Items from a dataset
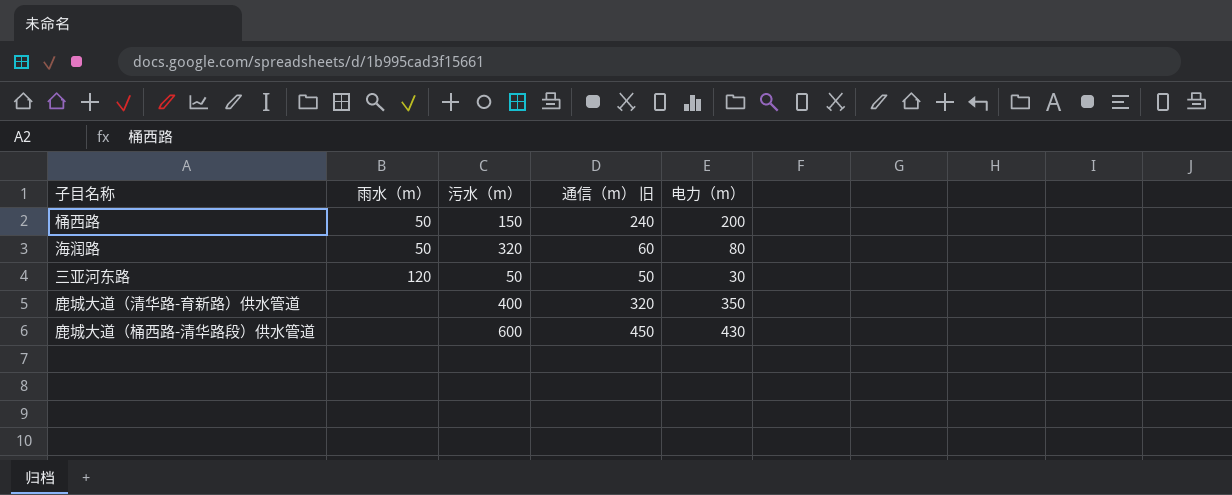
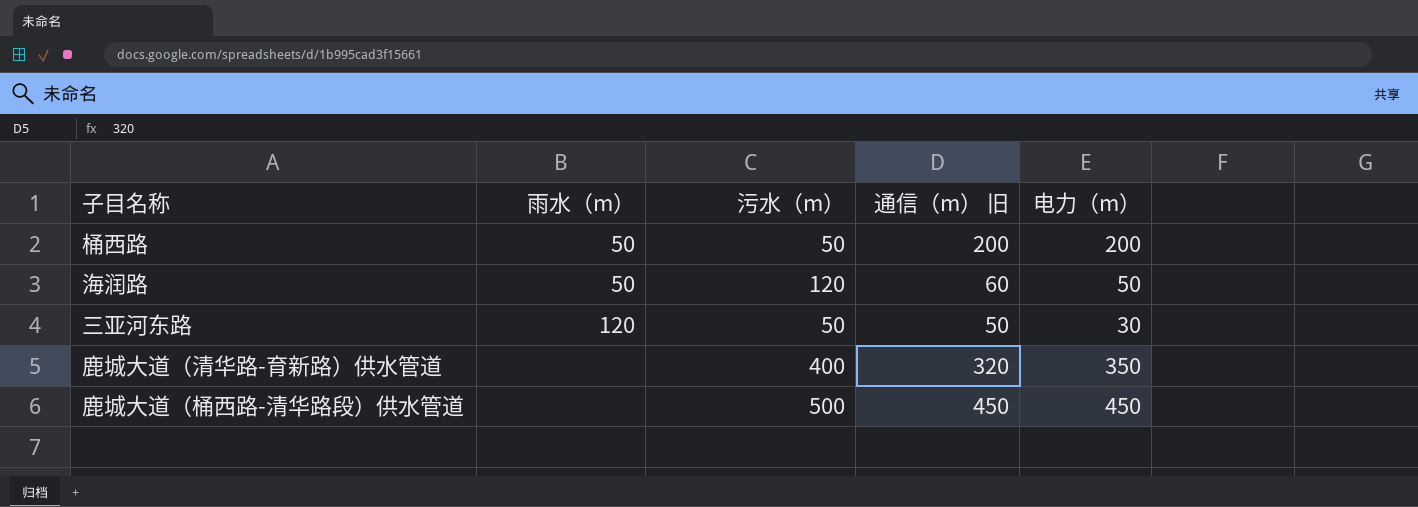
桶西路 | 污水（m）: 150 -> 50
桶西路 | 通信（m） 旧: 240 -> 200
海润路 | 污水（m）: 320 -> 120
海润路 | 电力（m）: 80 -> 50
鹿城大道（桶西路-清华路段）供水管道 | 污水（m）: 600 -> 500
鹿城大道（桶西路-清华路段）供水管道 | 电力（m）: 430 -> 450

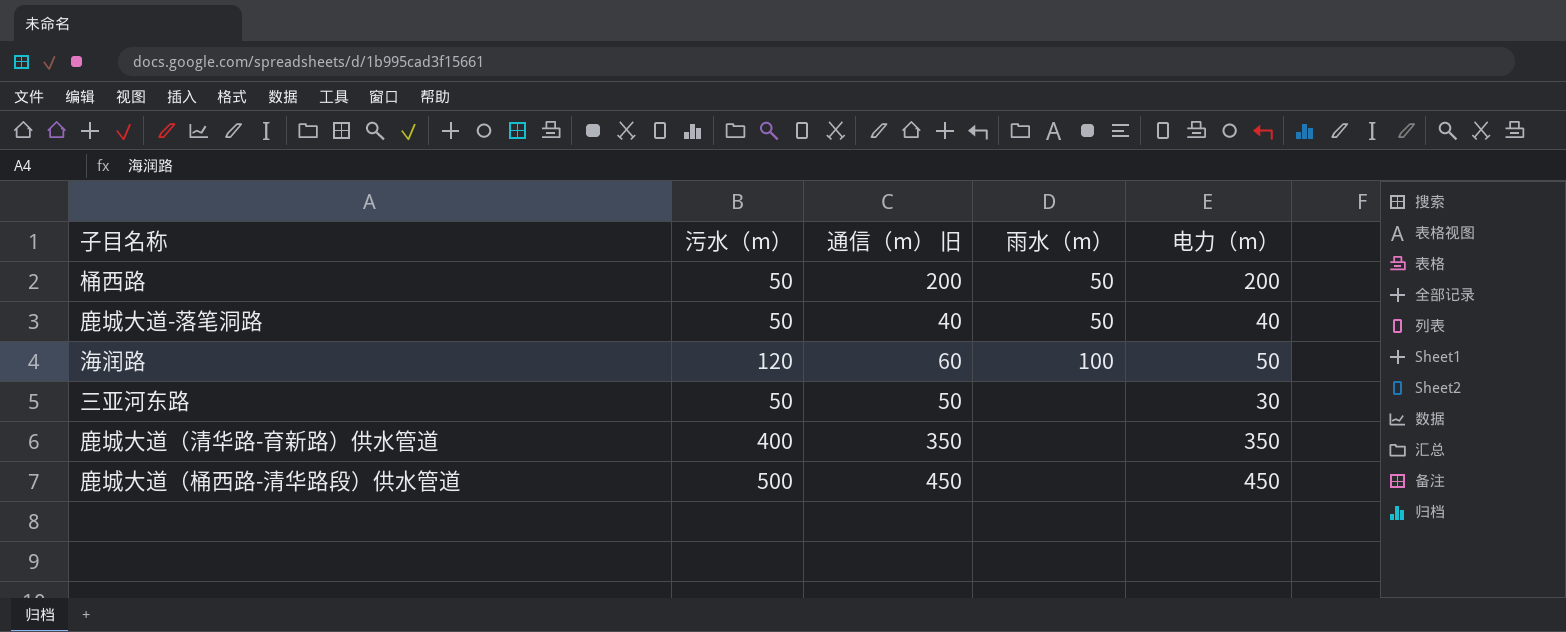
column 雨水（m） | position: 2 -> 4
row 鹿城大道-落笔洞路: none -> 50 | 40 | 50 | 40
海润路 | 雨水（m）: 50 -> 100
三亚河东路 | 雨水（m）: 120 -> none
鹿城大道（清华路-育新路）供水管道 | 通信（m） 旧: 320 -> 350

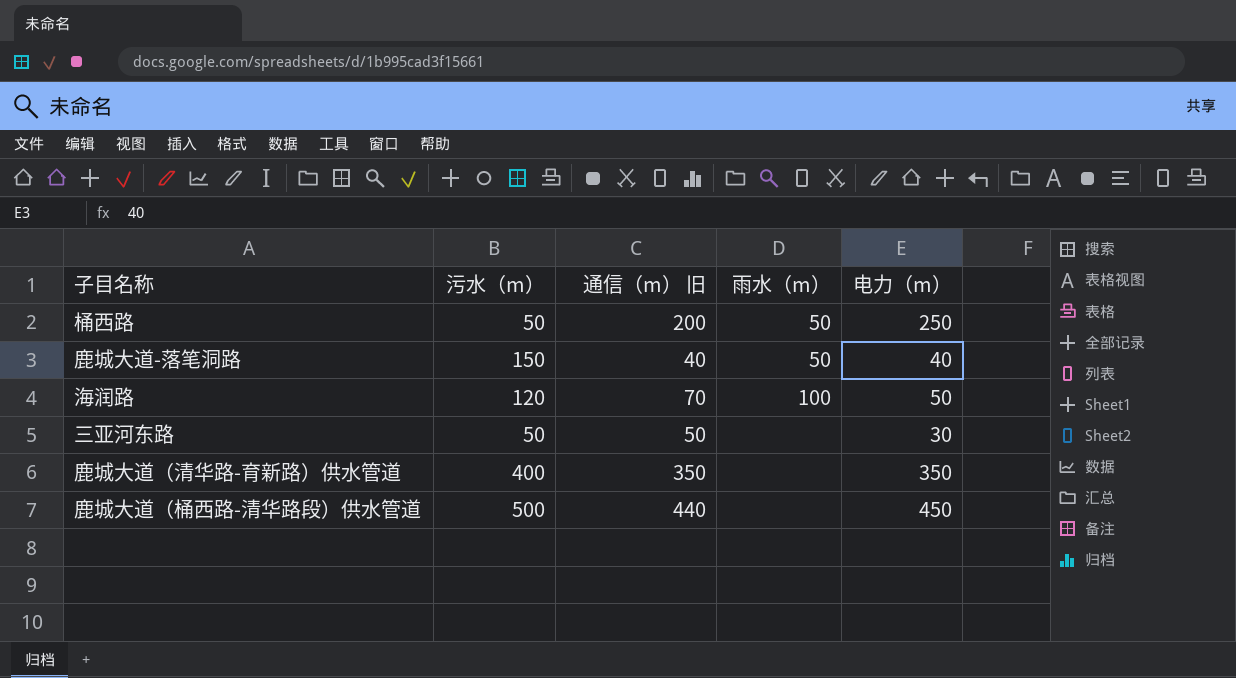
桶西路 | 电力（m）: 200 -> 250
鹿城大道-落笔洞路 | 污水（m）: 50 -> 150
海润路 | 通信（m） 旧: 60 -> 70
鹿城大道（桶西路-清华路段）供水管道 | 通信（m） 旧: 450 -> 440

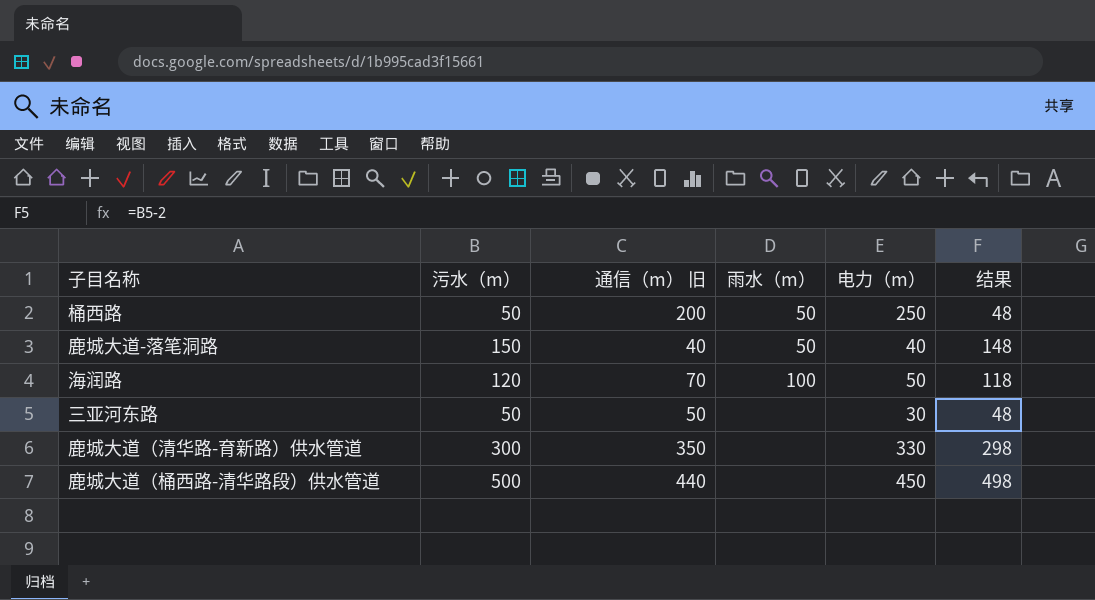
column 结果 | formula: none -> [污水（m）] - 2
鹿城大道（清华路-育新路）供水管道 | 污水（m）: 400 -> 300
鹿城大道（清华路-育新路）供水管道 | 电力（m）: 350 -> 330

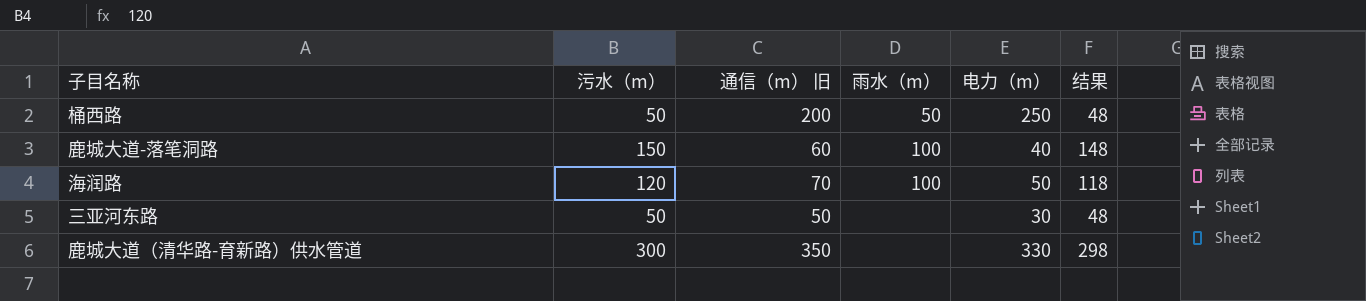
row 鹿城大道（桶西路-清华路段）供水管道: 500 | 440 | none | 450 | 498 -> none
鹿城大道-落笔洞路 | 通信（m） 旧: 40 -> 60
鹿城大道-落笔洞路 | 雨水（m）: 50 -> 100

Assigned task
The complete set of records should be written out again, pictures excluded.

Answer space
桶西路 | 污水（m）: 150 -> 50
桶西路 | 通信（m） 旧: 240 -> 200
海润路 | 污水（m）: 320 -> 120
海润路 | 电力（m）: 80 -> 50
鹿城大道（桶西路-清华路段）供水管道 | 污水（m）: 600 -> 500
鹿城大道（桶西路-清华路段）供水管道 | 电力（m）: 430 -> 450

column 雨水（m） | position: 2 -> 4
row 鹿城大道-落笔洞路: none -> 50 | 40 | 50 | 40
海润路 | 雨水（m）: 50 -> 100
三亚河东路 | 雨水（m）: 120 -> none
鹿城大道（清华路-育新路）供水管道 | 通信（m） 旧: 320 -> 350

桶西路 | 电力（m）: 200 -> 250
鹿城大道-落笔洞路 | 污水（m）: 50 -> 150
海润路 | 通信（m） 旧: 60 -> 70
鹿城大道（桶西路-清华路段）供水管道 | 通信（m） 旧: 450 -> 440

column 结果 | formula: none -> [污水（m）] - 2
鹿城大道（清华路-育新路）供水管道 | 污水（m）: 400 -> 300
鹿城大道（清华路-育新路）供水管道 | 电力（m）: 350 -> 330

row 鹿城大道（桶西路-清华路段）供水管道: 500 | 440 | none | 450 | 498 -> none
鹿城大道-落笔洞路 | 通信（m） 旧: 40 -> 60
鹿城大道-落笔洞路 | 雨水（m）: 50 -> 100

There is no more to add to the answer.